##### INFORMATION SHOWN

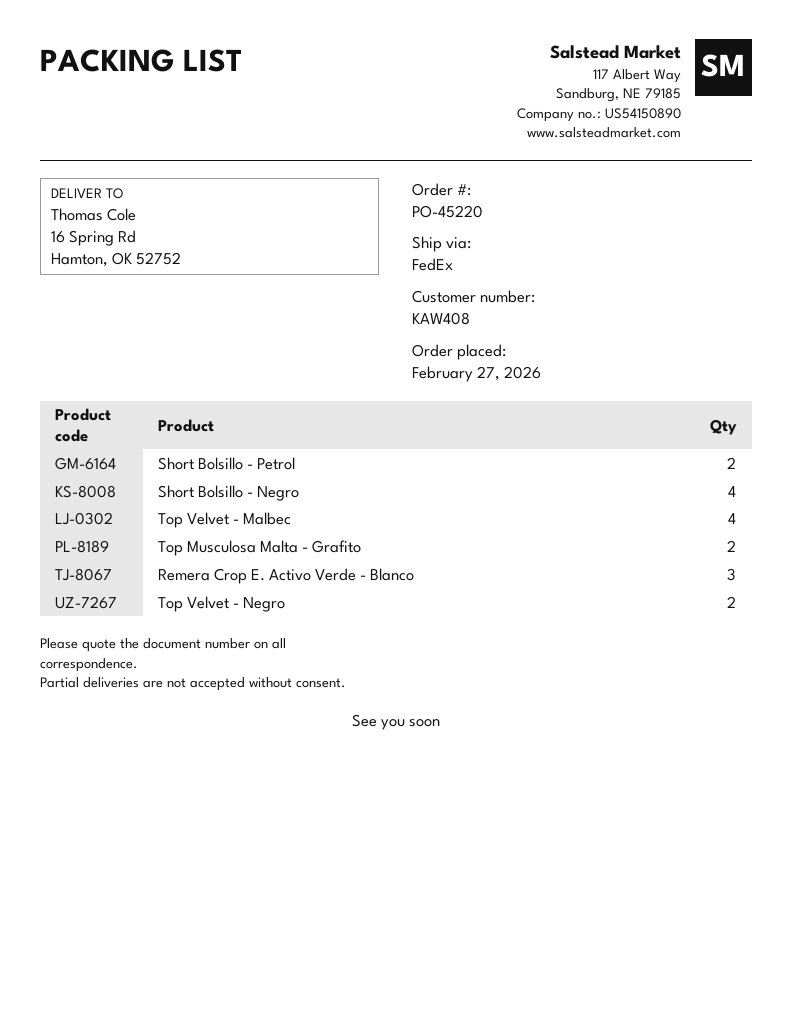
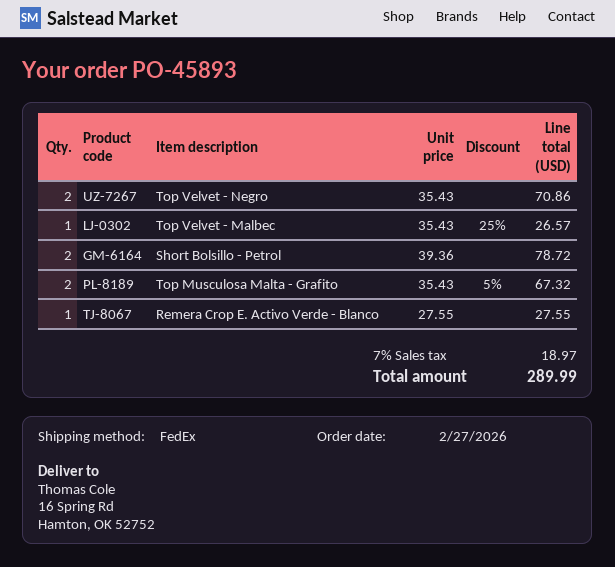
order number: PO-45220 -> PO-45893
Short Bolsillo - Negro: 4 -> none
Top Velvet - Malbec: 4 -> 1
Remera Crop E. Activo Verde - Blanco: 3 -> 1

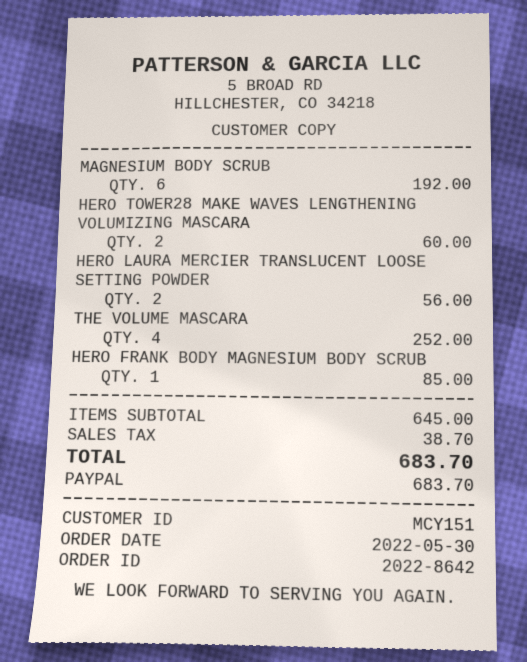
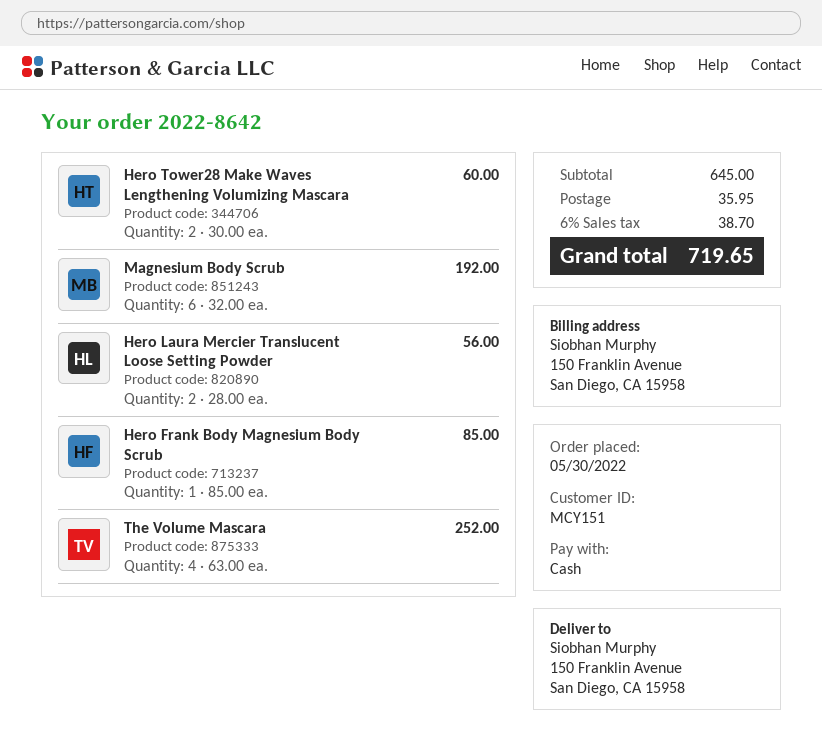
payment method: PayPal -> cash
shipping: none -> 35.95
total: 683.70 -> 719.65

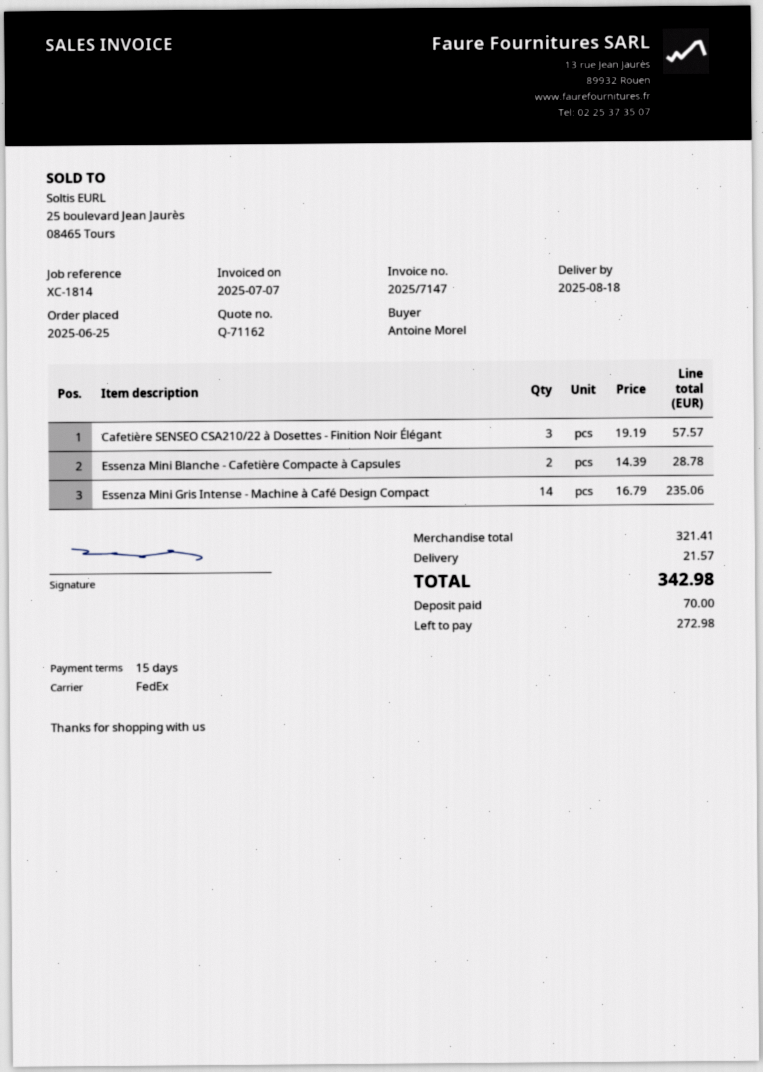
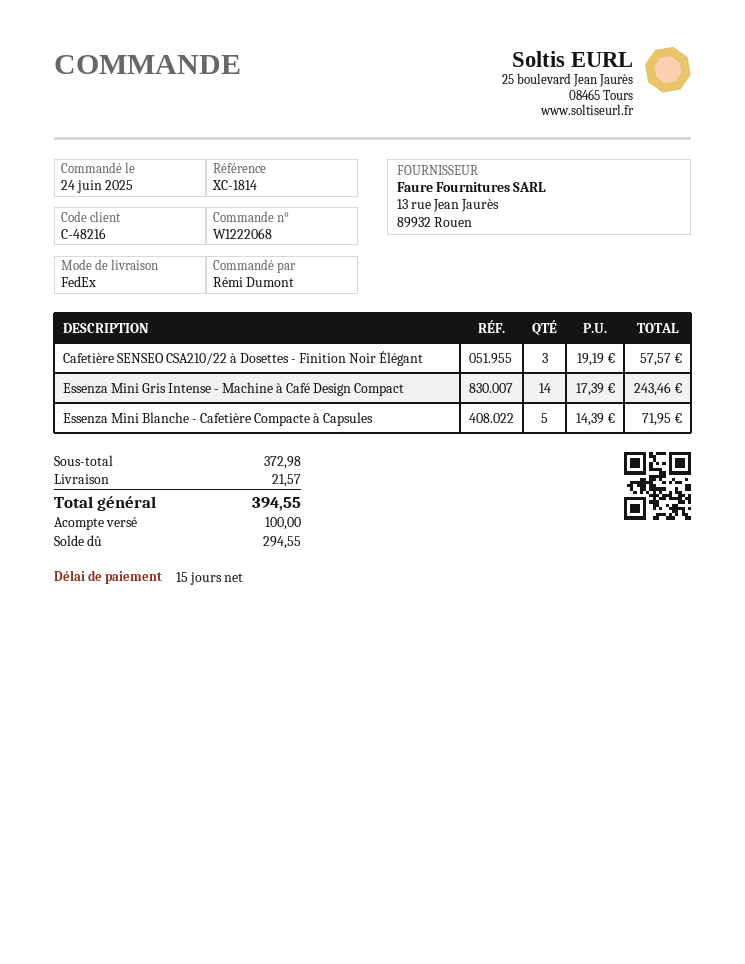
order date: 2025-06-25 -> 2025-06-24
ordered by: Antoine Morel -> Rémi Dumont
Essenza Mini Blanche - Cafetière Compacte à Capsules: 2 x 14.39 = 28.78 -> 5 x 14.39 = 71.95
Essenza Mini Gris Intense - Machine à Café Design Compact: 14 x 16.79 = 235.06 -> 14 x 17.39 = 243.46
subtotal: 321.41 -> 372.98
total: 342.98 -> 394.55
deposit: 70.00 -> 100.00
balance: 272.98 -> 294.55

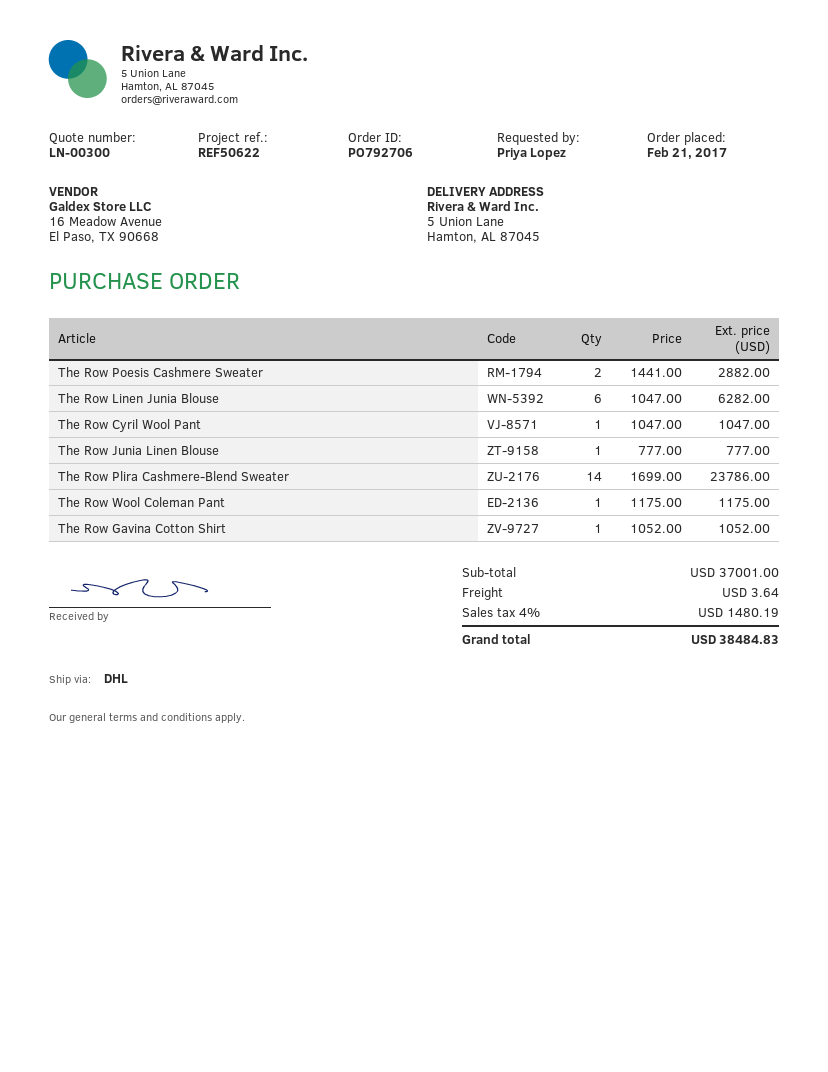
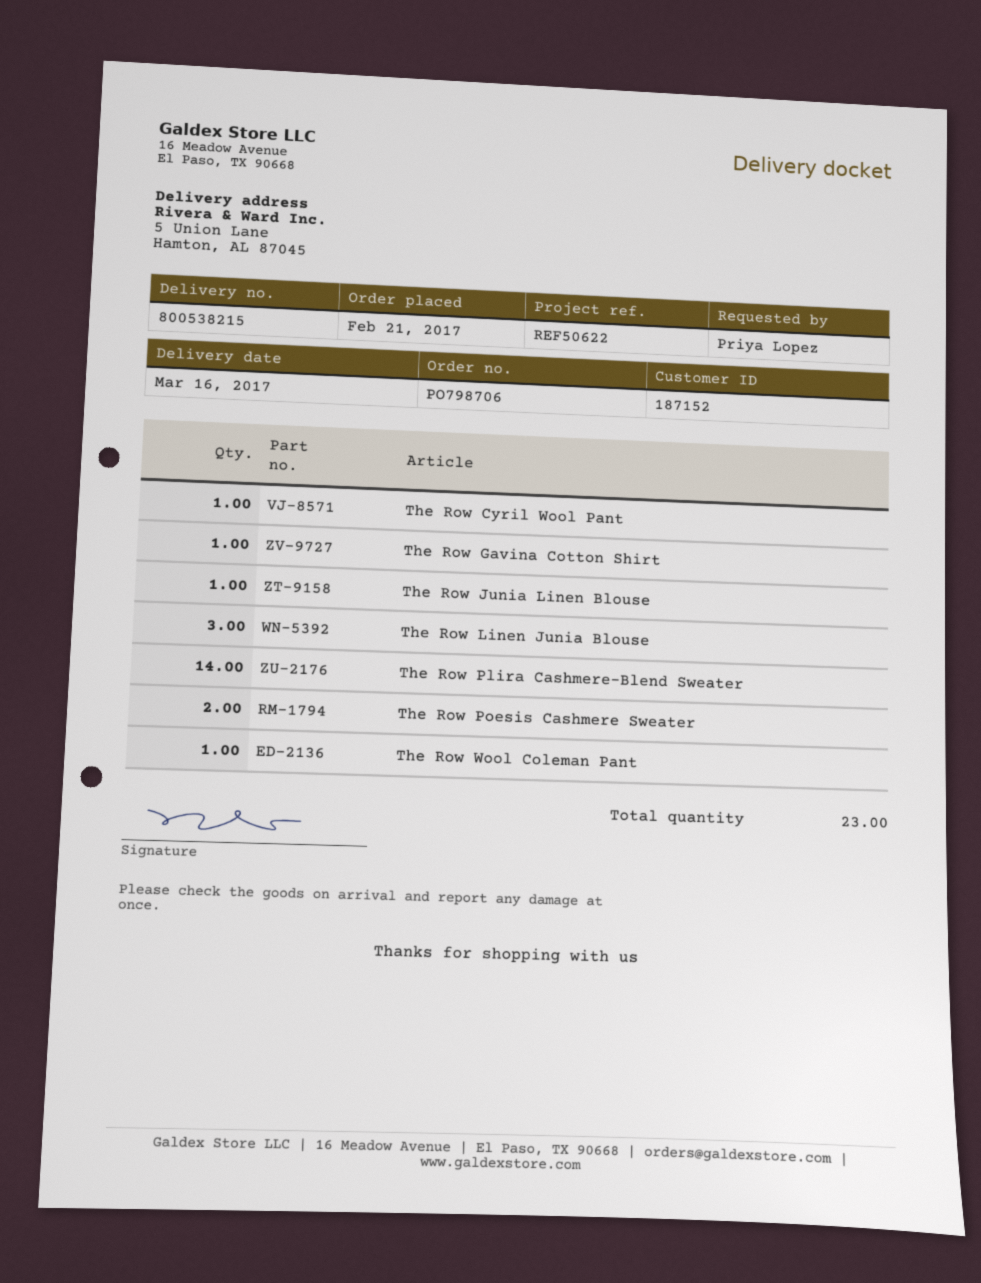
order number: PO792706 -> PO798706
The Row Linen Junia Blouse: 6 -> 3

##########

TASK PROMPT ▸ Return from the data every line that holds "Mini".

SOLUTION BELOW ▸
Essenza Mini Blanche - Cafetière Compacte à Capsules: 2 x 14.39 = 28.78 -> 5 x 14.39 = 71.95
Essenza Mini Gris Intense - Machine à Café Design Compact: 14 x 16.79 = 235.06 -> 14 x 17.39 = 243.46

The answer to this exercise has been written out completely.